[[ Extracted records open ]]
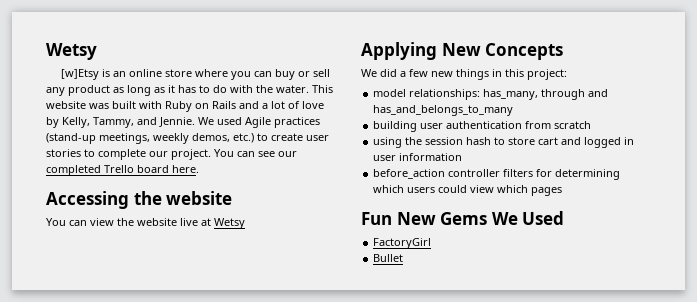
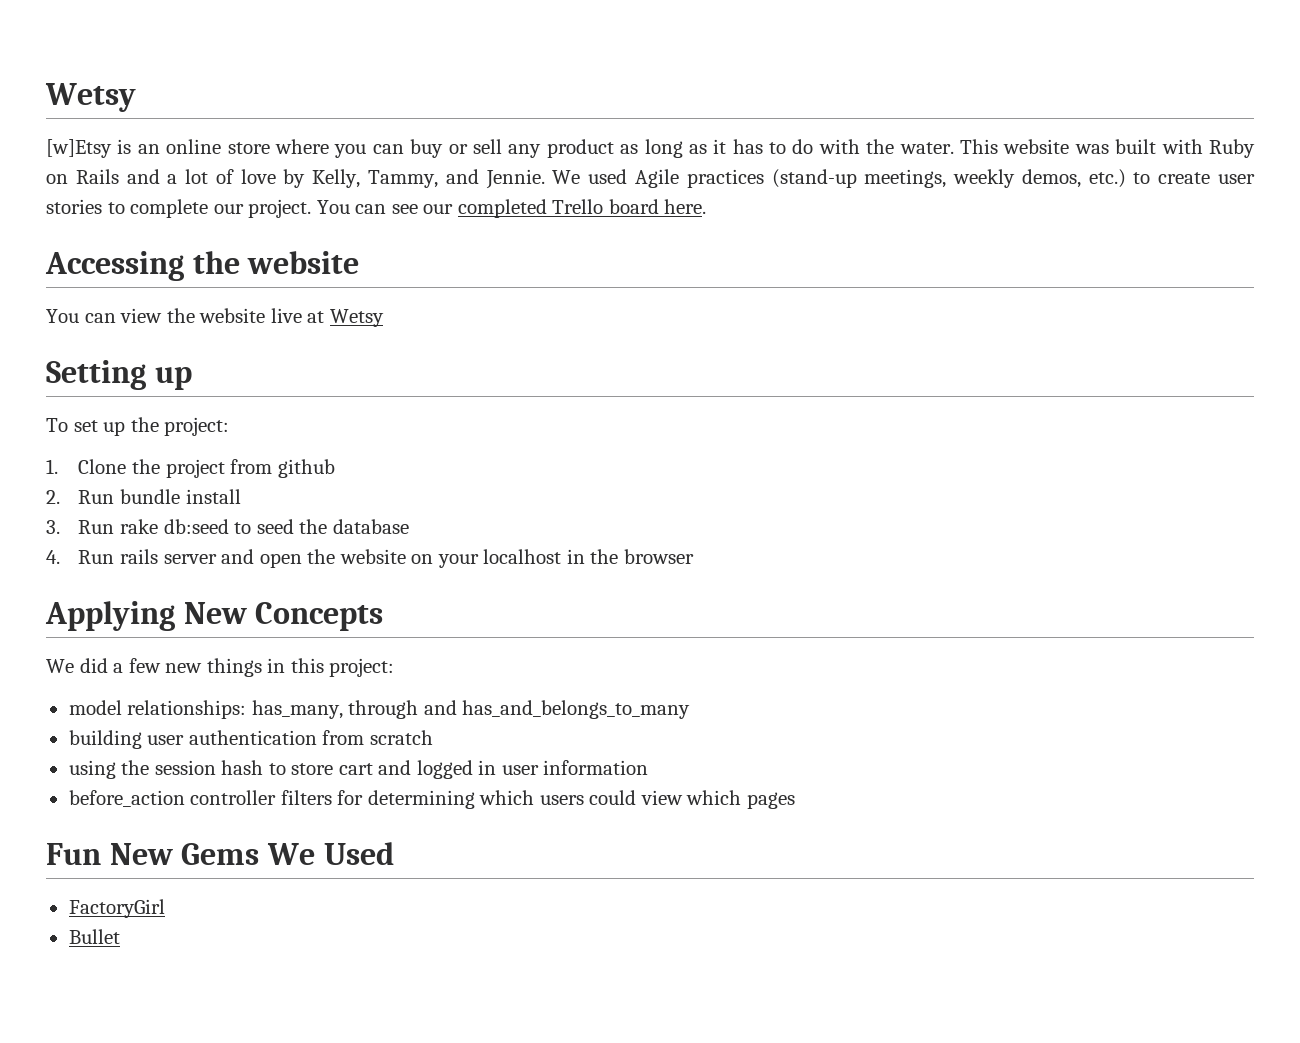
+ Setting up
+ To set up the project:
+ 1. Clone the project from github
+ 2. Run bundle install
+ 3. Run rake db:seed to seed the database
+ 4. Run rails server and open the website on your localhost in the browser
[[ Extracted records closed ]]
▸ Assignment
Starting at the line that holds "To set up the", retype each line exactly through the end of the entries, both ends included.

▸ Exercise result
+ To set up the project:
+ 1. Clone the project from github
+ 2. Run bundle install
+ 3. Run rake db:seed to seed the database
+ 4. Run rails server and open the website on your localhost in the browser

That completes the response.